When Commander Bucher tried to learn what had become of Glorious General (G.G.), he discovered that the prison commandant had once again disappeared. When G.G. finally returned a few weeks later, the warmth and arrogance he had once displayed were gone—replaced by a cold, contemptuous hostility toward the Americans.

G.G. wasted no time revoking every privilege the crew had earned. There would be no more Ping-Pong or card games. The watery turnip soup once again became their primary meal. Guards multiplied from two to twelve on each floor, and the sailors were once again forced to bow their heads in submission whenever a captor appeared.

Other ominous signs followed. The Bear, one of the guards, had been absent for some time but now returned more violent than ever. One day, without warning, he dragged a sailor from his room and hurled him against a wall. Quartermaster First Class Law and two of his cellmates were brutally beaten. Overseeing this growing cruelty was a squat, shaved-headed North Korean colonel responsible for daily discipline. The crew called him “Odd Job,” after the menacing, bowler-throwing villain from the James Bond films. He strutted through the halls with a smug grin, clearly aware of the fear he inspired.

As the abuse intensified, so did talk of escape. By mid-November 1968, snow was falling again, and many crewmen doubted they could endure another brutal winter in the “Country Club.” Seaman Ramon Rosales lay motionless on his bed, crippled by fever. When Bucher demanded medical help for him, G.G. merely laughed.

With escape discussions underway, the need to complete the secret radio became urgent. No one wanted to risk an escape attempt if peace talks at Panmunjom were close to success. The only way to know was to pick up U.S. Armed Forces Radio or a South Korean news station. Communication Technician Third Class Strano had nearly finished assembling a crude crystal set. He managed to create a working battery and even discovered an antenna fastened to the wall outside his cell window. The last missing piece was an earphone, and Radioman Second Class Hayes believed he could fashion one from parts scavenged from the prison’s movie projector.

Then, one evening, G.G. summoned the Pueblo’s officers. He appeared enraged, shaking with fury. “Do you play us for the fool?” he shouted. On the table before him lay a copy of the Far East edition of Time magazine. It was opened to a photograph of eight grim-faced crewmen from QM1 Law’s cell—three of them defiantly raising their middle fingers. In tense silence, Bucher and his officers read the caption:

“The North Koreans are having a hard time proving to the world that the captive crewmen of the USS Pueblo are a contrite and cooperative lot. Last week Pyongyang’s flacks tried again – and lost to the U.S. Navy. In this class-reunion picture, three of the crewmen have managed to use the medium for a message, furtively getting off the U.S. hand signal of obscene derisiveness and contempt.”
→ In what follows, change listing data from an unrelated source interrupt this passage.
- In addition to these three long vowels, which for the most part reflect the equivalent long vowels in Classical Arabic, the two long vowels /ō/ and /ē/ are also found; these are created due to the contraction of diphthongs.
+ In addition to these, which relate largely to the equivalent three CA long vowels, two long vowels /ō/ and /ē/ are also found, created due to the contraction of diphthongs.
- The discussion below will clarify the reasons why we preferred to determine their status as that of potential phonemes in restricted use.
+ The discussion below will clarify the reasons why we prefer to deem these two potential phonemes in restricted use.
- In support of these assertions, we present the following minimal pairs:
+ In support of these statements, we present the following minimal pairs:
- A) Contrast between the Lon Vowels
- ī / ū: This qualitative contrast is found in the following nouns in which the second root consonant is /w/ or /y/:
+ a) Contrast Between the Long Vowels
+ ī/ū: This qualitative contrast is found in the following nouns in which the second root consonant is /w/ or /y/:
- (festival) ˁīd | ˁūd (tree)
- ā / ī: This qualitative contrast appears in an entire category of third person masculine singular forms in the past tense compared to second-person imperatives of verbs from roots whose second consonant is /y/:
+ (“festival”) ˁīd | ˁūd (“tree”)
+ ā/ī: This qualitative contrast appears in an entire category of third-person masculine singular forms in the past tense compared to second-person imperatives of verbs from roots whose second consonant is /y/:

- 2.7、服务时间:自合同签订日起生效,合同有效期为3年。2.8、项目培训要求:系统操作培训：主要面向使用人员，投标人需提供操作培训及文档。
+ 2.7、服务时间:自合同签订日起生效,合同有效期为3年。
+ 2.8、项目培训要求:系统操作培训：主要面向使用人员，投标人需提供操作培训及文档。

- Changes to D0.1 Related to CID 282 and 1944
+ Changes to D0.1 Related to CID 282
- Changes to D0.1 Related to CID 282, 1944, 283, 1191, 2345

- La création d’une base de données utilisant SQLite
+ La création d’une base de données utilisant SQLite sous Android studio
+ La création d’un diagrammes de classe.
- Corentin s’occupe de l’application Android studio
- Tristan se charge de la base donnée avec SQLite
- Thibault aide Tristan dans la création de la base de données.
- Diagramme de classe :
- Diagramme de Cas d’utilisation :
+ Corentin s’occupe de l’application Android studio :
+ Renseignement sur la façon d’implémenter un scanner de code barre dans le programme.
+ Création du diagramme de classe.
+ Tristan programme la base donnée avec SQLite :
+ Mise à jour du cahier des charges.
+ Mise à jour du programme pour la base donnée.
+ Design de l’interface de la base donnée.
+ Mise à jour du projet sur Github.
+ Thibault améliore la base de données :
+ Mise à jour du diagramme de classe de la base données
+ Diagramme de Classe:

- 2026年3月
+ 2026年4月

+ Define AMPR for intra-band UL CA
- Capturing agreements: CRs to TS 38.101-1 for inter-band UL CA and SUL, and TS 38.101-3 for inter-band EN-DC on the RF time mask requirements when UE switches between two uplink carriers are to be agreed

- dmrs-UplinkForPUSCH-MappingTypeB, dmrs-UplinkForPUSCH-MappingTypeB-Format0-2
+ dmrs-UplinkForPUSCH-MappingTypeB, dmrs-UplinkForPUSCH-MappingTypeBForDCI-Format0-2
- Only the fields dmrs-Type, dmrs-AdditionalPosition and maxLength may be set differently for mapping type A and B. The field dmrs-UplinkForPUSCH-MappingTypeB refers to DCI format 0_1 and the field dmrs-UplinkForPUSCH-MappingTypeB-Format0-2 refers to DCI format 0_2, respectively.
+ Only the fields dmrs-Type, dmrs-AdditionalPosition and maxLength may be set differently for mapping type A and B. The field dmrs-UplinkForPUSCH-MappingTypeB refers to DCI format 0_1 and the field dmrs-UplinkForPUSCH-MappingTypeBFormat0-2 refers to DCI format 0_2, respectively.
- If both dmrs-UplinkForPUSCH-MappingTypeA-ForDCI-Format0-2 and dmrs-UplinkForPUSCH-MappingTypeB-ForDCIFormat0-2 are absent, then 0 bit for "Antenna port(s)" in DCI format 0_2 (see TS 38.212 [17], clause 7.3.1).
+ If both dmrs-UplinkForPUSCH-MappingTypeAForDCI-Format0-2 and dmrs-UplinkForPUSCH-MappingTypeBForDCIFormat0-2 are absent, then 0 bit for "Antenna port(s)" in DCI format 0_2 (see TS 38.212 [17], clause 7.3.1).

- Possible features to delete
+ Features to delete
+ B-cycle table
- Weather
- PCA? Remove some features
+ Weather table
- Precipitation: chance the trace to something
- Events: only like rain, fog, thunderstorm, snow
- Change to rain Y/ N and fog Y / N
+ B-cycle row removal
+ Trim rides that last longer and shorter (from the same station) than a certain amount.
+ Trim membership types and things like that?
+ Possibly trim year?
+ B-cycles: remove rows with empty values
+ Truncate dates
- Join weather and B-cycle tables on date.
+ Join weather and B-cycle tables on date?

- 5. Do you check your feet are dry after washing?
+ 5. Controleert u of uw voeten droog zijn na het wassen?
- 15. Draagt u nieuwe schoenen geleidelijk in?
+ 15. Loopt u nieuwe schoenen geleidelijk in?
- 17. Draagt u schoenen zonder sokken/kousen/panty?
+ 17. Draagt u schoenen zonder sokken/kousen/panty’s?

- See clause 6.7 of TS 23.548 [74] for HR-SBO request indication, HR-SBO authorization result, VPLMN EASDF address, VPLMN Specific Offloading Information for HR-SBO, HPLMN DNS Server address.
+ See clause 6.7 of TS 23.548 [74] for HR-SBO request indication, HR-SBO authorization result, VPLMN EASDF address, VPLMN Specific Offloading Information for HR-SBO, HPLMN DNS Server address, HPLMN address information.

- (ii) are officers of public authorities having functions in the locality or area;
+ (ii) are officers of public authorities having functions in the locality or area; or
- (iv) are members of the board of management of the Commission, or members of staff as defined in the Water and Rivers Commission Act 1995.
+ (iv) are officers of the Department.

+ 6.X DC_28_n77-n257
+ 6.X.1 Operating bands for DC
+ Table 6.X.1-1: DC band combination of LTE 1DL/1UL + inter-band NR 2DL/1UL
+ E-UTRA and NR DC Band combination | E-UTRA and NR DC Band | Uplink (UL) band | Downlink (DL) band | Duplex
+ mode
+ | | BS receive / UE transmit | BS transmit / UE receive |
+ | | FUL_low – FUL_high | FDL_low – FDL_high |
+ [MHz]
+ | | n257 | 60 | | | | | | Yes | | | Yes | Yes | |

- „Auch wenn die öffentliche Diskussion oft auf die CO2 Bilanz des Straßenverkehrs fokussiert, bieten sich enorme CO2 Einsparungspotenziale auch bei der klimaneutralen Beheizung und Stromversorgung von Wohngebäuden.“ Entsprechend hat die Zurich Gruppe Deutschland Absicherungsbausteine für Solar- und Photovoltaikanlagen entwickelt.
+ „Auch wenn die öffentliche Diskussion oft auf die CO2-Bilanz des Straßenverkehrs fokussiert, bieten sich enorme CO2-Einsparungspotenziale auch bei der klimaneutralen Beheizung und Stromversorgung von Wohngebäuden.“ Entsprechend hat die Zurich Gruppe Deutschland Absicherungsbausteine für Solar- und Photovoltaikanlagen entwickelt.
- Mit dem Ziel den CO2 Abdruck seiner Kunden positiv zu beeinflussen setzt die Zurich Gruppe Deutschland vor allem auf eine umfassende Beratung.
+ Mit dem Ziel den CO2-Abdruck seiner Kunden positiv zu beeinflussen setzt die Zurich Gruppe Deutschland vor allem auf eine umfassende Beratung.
Ironically, the photograph reached Time because of QM1 Law himself. He had mailed a copy to his uncle in Tacoma, who passed it to a local newspaper. From there, the image was picked up by the Associated Press and circulated across the United States. Not everyone understood its meaning—The Detroit News, consulting deaf press operators fluent in sign language, reported that the sailors were signaling the word “help.” But The New York Times and The Washington Post published the picture prominently, letting the gesture speak for itself. Time went further, explicitly explaining the meaning of the salute—and in doing so, sealed the crew’s fate.

LT Murphy stared at the magazine in shock, realizing the North Koreans had been humiliated before the entire world. He imagined the Soviets and Chinese laughing behind closed doors at their bumbling ally’s expense. The North Koreans knew they had been deceived. They began combing through every film and photograph of the Pueblo crew, searching for other signs of hidden defiance. Bucher felt an immense surge of pride in his men—they had found a way to tell the world they would never submit to communist coercion.

But he also knew the truth of what would follow; they were about to pay dearly for their defiance!